La guerre commerciale lancée unilatéralement par Donald Trump à l’ensemble du monde, en faisant fi des nombreux traités régissant les droits de douane et les mesures de réciprocité du commerce (OMC, réglementation sur le commerce pour les avions civils du GATT de 1979, Article 24 de l’OACI…) pose encore bien des questionnements sur son impact à court terme sur le secteur aéronautique, d’autant que les mesures de rétorsion induites sont encore loin d’être définies, en particulier pour l’UE. Ce qui semble certain, à plus long terme, ce que le monde entier risque d’y laisser des plumes, et tout particulièrement les États-Unis.

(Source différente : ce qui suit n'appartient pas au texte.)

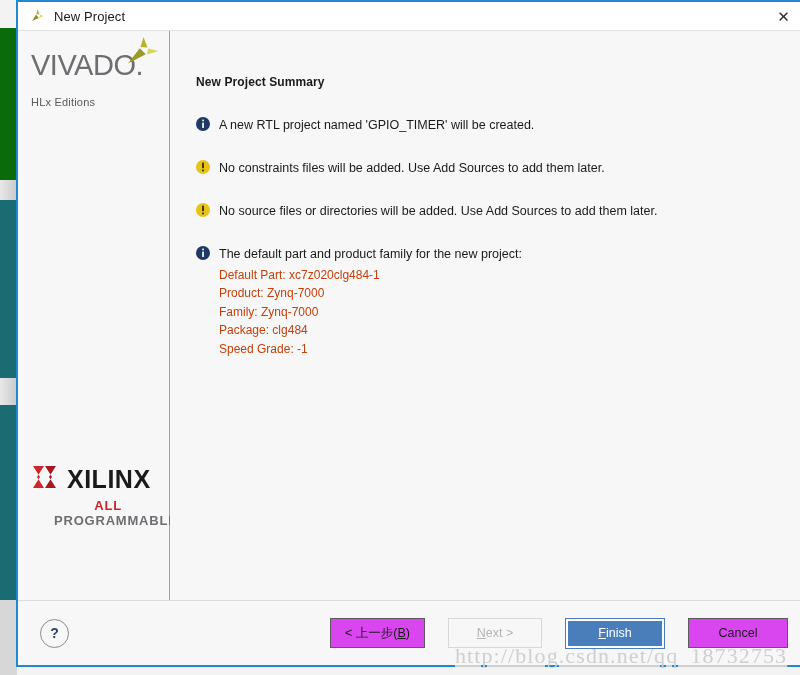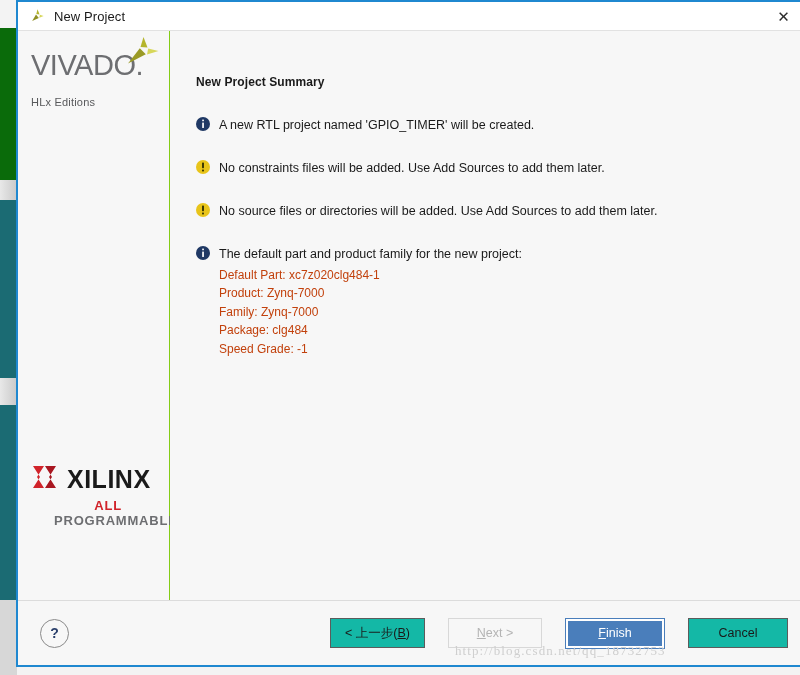"< 上一步(" .dlg-button { background: #14b8a6 -> #d946ef }
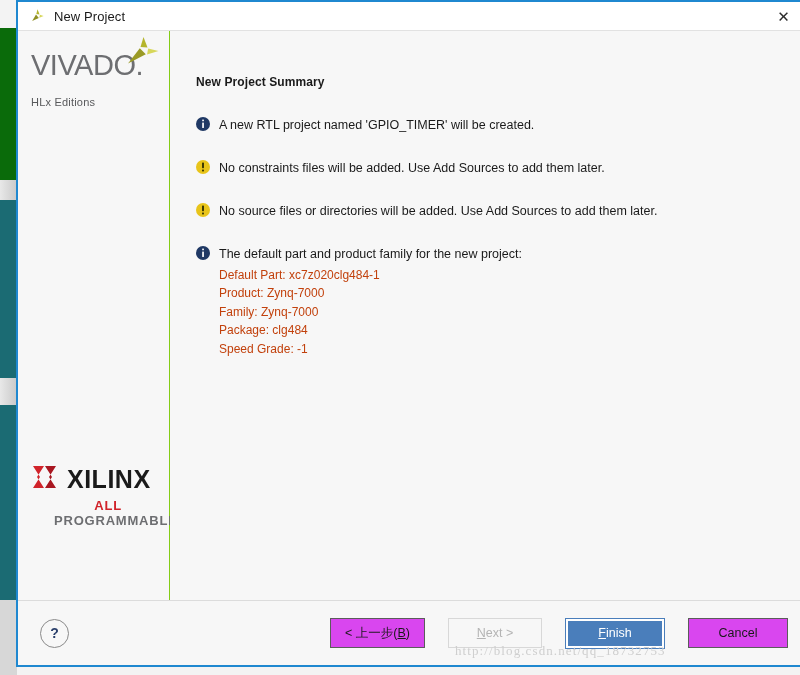"http://blog.csdn.net/qq_18732753" #watermark { font-size: 13px -> 22px; text-decoration: none -> underline }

Le florilège de conséquences potentiellement dévastatrices qui pourraient apparaître rapidement tient évidemment directement de l’augmentation des droits de douane pour des avions et leurs équipements (moteurs, sièges, monuments, pièces de rechange, consommables…), avec à la clé un impact sur les marges des industriels, une complexification des échanges entre partenaires, des augmentations de prix et une possible nouvelle fragilisation des chaînes d’approvisionnement mondiales, avec ses retards induits. Airbus peut heureusement s’appuyer sur sa FAL américaine pour réduire son exposition en ce qui concerne ses monocouloirs, ce qui est évidemment moins vrai pour les gros-porteurs commandés par Delta Air Lines (A330neo, A350), par ailleurs motorisés par Rolls-Royce.
Tous les contrats existants sont évidemment épluchés par les industriels et leurs clients pour savoir qui devra payer à la fin, ou si des alinéa leur permettront de refuser une augmentation des coûts en vertu des règles du commerce qui étaient de rigueur jusqu’à présent, et alors que le montant réel des barrières douanières n’est pas encore totalement fixé. Le jeu dangereux des États-Unis pose aussi problème pour certains de ses programmes de Défense (par exemple pour le F-35 de Lockheed Martin), certains composants étant évidemment produits dans des pays soumis aux nouveaux droits de douane et en particulier en Europe.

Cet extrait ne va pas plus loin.